» **WORK REQUEST**
Return, exactly and in full, the lines of the records below starting at the one with "none -> [331,33,425,95] [image]" and ending at the one with "[76,74,361,94] Газовая труба", and no other lines.

(EXERCISE DATA begins)

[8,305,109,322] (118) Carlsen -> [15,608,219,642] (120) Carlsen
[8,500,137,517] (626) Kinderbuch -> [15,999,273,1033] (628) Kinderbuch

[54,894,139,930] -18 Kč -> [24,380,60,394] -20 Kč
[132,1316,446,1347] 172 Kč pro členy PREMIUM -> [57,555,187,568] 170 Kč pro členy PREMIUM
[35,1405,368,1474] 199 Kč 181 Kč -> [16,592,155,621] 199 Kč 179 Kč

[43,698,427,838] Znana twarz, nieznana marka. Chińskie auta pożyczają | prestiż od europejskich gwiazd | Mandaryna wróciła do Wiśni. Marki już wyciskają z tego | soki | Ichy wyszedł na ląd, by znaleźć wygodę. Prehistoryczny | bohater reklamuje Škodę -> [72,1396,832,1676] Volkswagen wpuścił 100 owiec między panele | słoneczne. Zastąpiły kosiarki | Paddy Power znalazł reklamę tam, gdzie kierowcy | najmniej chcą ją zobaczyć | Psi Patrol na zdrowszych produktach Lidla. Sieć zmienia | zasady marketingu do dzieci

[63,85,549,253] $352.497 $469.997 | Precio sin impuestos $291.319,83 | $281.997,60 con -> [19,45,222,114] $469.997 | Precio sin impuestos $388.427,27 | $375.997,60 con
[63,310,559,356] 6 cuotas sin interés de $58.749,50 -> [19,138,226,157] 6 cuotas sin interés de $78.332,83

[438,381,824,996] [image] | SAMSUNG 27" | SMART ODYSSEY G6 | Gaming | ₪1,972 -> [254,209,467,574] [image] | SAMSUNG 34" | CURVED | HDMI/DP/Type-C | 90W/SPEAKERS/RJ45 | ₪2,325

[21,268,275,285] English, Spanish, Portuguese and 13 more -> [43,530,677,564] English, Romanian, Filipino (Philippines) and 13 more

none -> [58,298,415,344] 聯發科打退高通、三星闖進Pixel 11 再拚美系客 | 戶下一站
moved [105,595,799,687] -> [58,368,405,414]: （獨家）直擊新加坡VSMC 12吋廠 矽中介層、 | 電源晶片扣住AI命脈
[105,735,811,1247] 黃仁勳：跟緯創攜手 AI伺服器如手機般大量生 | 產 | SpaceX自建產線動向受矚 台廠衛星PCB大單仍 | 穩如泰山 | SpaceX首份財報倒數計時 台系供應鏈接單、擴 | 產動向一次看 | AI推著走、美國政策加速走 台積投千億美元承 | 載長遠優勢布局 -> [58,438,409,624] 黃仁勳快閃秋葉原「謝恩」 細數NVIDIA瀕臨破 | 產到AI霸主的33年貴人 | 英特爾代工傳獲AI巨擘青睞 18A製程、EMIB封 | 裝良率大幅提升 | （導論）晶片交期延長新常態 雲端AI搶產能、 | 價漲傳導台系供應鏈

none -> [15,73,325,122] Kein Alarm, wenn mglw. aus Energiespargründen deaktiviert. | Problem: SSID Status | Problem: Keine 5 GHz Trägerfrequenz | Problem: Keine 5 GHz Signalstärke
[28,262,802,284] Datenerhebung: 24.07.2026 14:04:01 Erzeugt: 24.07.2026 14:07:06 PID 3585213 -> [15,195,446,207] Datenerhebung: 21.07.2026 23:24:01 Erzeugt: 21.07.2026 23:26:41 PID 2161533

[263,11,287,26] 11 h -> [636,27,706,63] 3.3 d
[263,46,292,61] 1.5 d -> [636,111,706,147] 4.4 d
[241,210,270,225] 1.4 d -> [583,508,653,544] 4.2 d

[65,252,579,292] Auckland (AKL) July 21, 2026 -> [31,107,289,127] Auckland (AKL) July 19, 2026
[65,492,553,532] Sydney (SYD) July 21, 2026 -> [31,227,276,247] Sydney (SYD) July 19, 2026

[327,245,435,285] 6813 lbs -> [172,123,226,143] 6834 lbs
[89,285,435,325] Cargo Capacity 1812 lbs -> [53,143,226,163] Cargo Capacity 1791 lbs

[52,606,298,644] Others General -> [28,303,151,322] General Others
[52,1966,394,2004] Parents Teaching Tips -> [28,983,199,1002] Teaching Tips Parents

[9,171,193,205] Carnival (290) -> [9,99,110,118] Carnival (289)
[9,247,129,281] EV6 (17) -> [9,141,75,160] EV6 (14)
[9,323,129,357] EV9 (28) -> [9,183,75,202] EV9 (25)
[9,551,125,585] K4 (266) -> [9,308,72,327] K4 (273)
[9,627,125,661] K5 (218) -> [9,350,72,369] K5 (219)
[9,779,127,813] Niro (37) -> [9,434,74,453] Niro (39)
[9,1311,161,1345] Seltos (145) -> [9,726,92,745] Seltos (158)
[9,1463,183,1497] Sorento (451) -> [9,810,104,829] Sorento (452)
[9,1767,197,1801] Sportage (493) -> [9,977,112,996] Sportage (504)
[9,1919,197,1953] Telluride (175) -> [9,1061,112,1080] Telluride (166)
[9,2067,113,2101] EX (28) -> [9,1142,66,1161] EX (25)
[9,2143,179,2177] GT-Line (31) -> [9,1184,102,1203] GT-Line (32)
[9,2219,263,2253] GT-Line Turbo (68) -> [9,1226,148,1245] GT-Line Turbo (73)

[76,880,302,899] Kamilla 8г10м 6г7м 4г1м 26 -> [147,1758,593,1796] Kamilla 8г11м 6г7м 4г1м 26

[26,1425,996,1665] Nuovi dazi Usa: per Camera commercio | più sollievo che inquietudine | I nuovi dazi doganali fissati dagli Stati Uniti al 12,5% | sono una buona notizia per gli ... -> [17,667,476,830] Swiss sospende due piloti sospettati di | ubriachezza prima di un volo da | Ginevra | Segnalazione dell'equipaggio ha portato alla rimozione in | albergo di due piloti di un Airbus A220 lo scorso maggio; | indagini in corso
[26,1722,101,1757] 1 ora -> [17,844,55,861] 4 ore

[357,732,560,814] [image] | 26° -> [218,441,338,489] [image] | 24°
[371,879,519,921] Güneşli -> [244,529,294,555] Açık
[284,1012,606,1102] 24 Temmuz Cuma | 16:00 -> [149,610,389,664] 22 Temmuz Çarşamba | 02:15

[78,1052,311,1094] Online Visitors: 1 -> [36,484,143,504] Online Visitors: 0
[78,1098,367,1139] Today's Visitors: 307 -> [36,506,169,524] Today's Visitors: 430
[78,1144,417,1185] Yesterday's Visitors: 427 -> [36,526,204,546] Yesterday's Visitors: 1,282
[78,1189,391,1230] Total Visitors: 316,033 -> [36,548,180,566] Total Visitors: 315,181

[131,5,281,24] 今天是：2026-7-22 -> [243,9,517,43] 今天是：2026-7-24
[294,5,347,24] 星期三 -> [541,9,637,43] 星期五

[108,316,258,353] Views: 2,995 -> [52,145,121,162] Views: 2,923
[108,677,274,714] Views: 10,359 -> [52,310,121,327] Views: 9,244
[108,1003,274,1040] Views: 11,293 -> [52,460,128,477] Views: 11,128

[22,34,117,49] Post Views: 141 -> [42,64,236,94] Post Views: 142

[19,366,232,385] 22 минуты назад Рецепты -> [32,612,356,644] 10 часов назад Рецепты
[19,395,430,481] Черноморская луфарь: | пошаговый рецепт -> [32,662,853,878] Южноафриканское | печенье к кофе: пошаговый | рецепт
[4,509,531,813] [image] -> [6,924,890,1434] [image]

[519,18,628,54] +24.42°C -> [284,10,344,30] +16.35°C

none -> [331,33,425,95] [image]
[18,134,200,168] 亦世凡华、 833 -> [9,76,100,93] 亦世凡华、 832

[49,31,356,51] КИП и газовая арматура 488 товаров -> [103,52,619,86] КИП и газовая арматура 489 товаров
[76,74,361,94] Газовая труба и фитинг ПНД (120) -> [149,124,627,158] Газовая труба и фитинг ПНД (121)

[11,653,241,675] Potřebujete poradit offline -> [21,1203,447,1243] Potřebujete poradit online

(EXERCISE DATA ends)

» **RESPONSE AREA**
none -> [331,33,425,95] [image]
[18,134,200,168] 亦世凡华、 833 -> [9,76,100,93] 亦世凡华、 832

[49,31,356,51] КИП и газовая арматура 488 товаров -> [103,52,619,86] КИП и газовая арматура 489 товаров
[76,74,361,94] Газовая труба и фитинг ПНД (120) -> [149,124,627,158] Газовая труба и фитинг ПНД (121)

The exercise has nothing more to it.